Note that you can also calculate sigma yourself, as follows:

`sqrt(sum(resid(fit)^2) / (n - 2))`

### Correct interpretation of the results

For each unit increase in x, y is expected to be higher/lower on average by the slope.

The intercept is where the regression line hits the y-axis (0 on the x-axis). Therefore, when x = 0, than y is expected to = intercept. This may be meaningless in context of the data and only serve to adjuste the height of the regression line.

### The correlation coefficient / Pearson’s R

• the magnitude (absolute value) of the correlation coefficient measures the strength of the linear association between two numerical variables

• the sign of the correlation coefficient indicates the direction of association

• the correlation coefficient is always between -1 and 1, -1 indicating perfect negative linear association, +1 indicating perfect positive linear association, and 0 indicating no linear relationship

• the correlation coefficient is unitless

• since the correlation coefficient is unitless, it is not affected by changes in the center or scale of either variable (such as unit conversions)

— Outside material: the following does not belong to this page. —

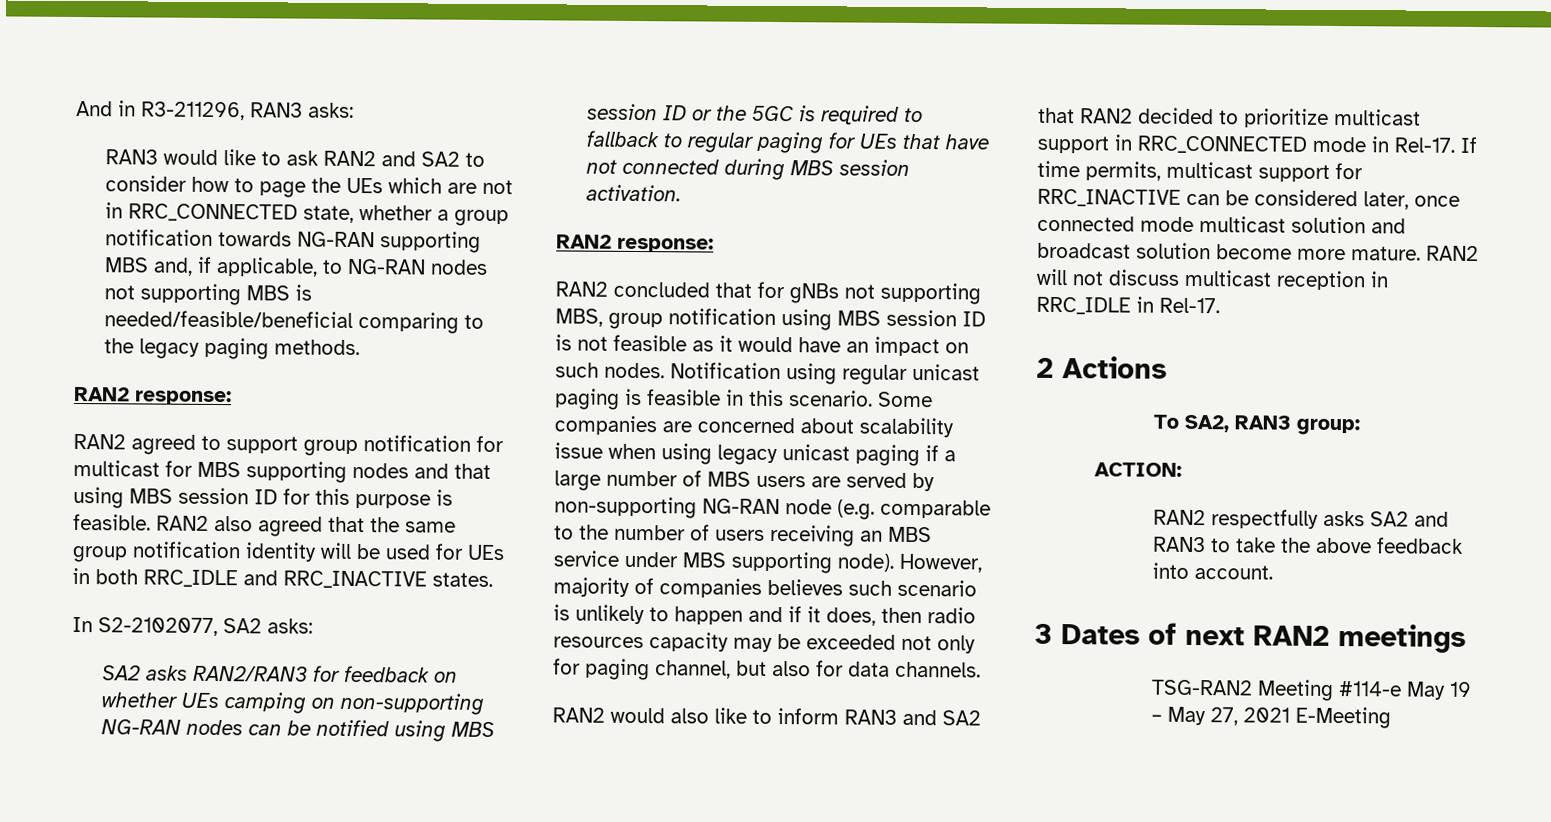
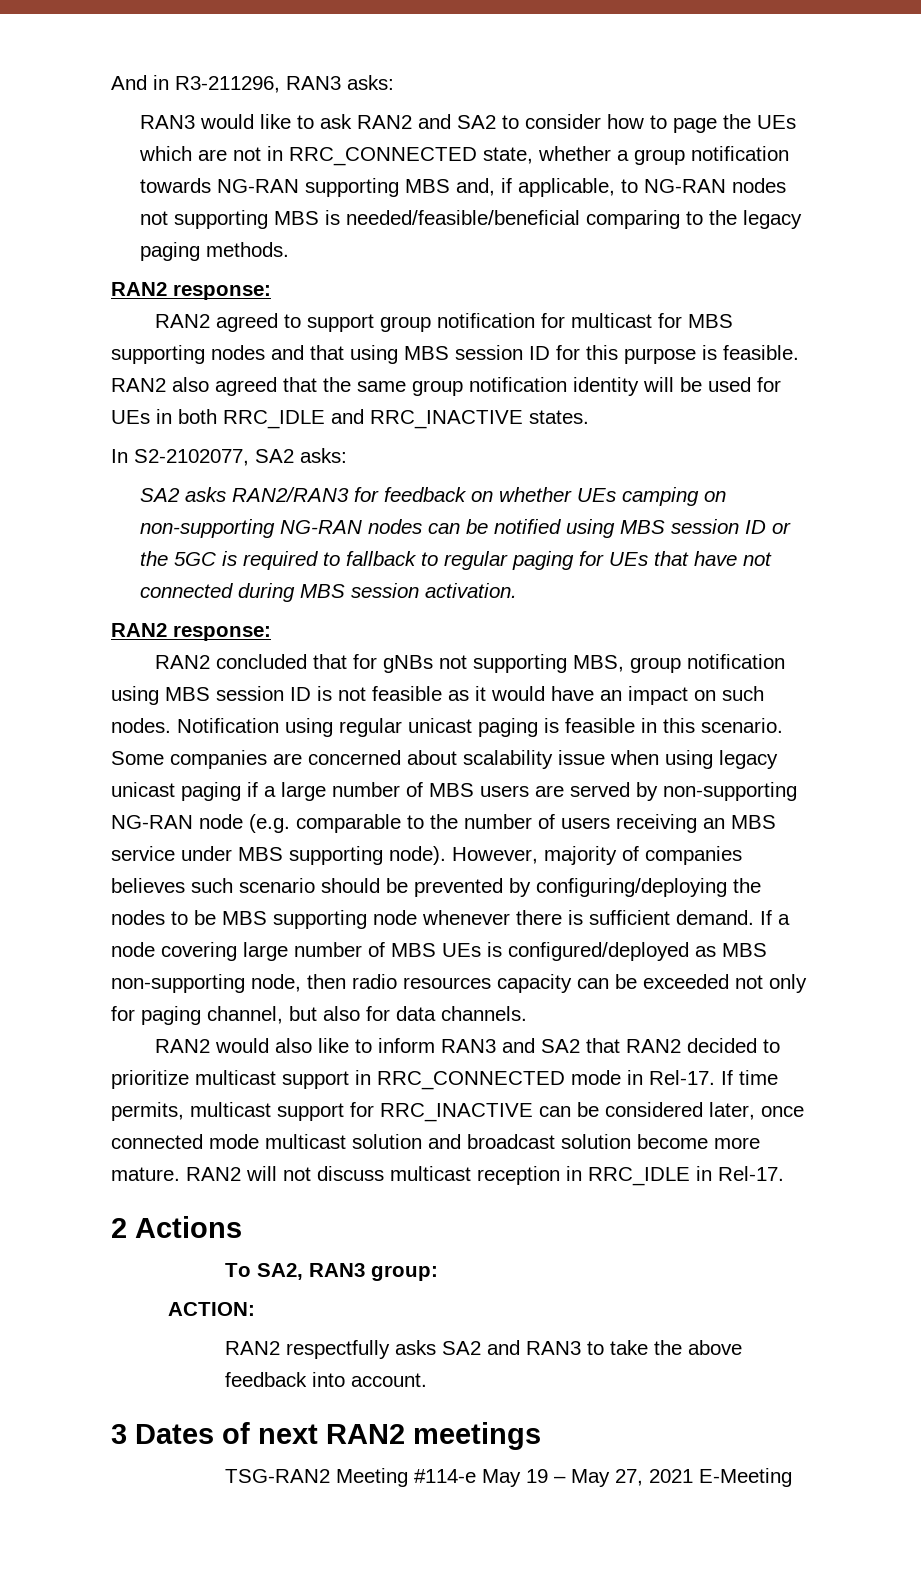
- However, majority of companies believes such scenario is unlikely to happen and if it does, then radio resources capacity may be exceeded not only for paging channel, but also for data channels.
+ However, majority of companies believes such scenario should be prevented by configuring/deploying the nodes to be MBS supporting node whenever there is sufficient demand. If a node covering large number of MBS UEs is configured/deployed as MBS non-supporting node, then radio resources capacity can be exceeded not only for paging channel, but also for data channels.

• the correlation of X with Y is the same as of Y with X

• the correlation coefficient is sensitive to outliers

### Residuals

• The expected sum of residuals is zero

• If an intercept is included in the model, not only the expected sum, but also the empirical sum (the mean) of the residuals is zero

• If a regressor variable is included in the model, the sum of the residuals times this variable is zero

• One differentiates residual variation (variation after removing the predictor) from systematic variation (variation explained by the regression model)

• To calculate an “average” squared residual to estimate the variance we use the formula `( 1 / (n-2) ) * sum(residuals^2)`

### See how residuals are minimized by regression

In this case, the slope does not minimize the residuals substantially.

## Checking the conditions

### Conditions basics

• linearity of the relationship between the explanatory and the response variable: check by using a scatterplot or a residuals plot of the data.

• normality of the residuals: check using a histogram or a normal probability plot of the residuals.

• homoscedasticity or constant variability of the residuals. This means that the residuals should vary homogeneously around the 0 line.

Before making a predicition, check also whether the prediction takes place in the realm of the data (or whether it is probably an extrapolation).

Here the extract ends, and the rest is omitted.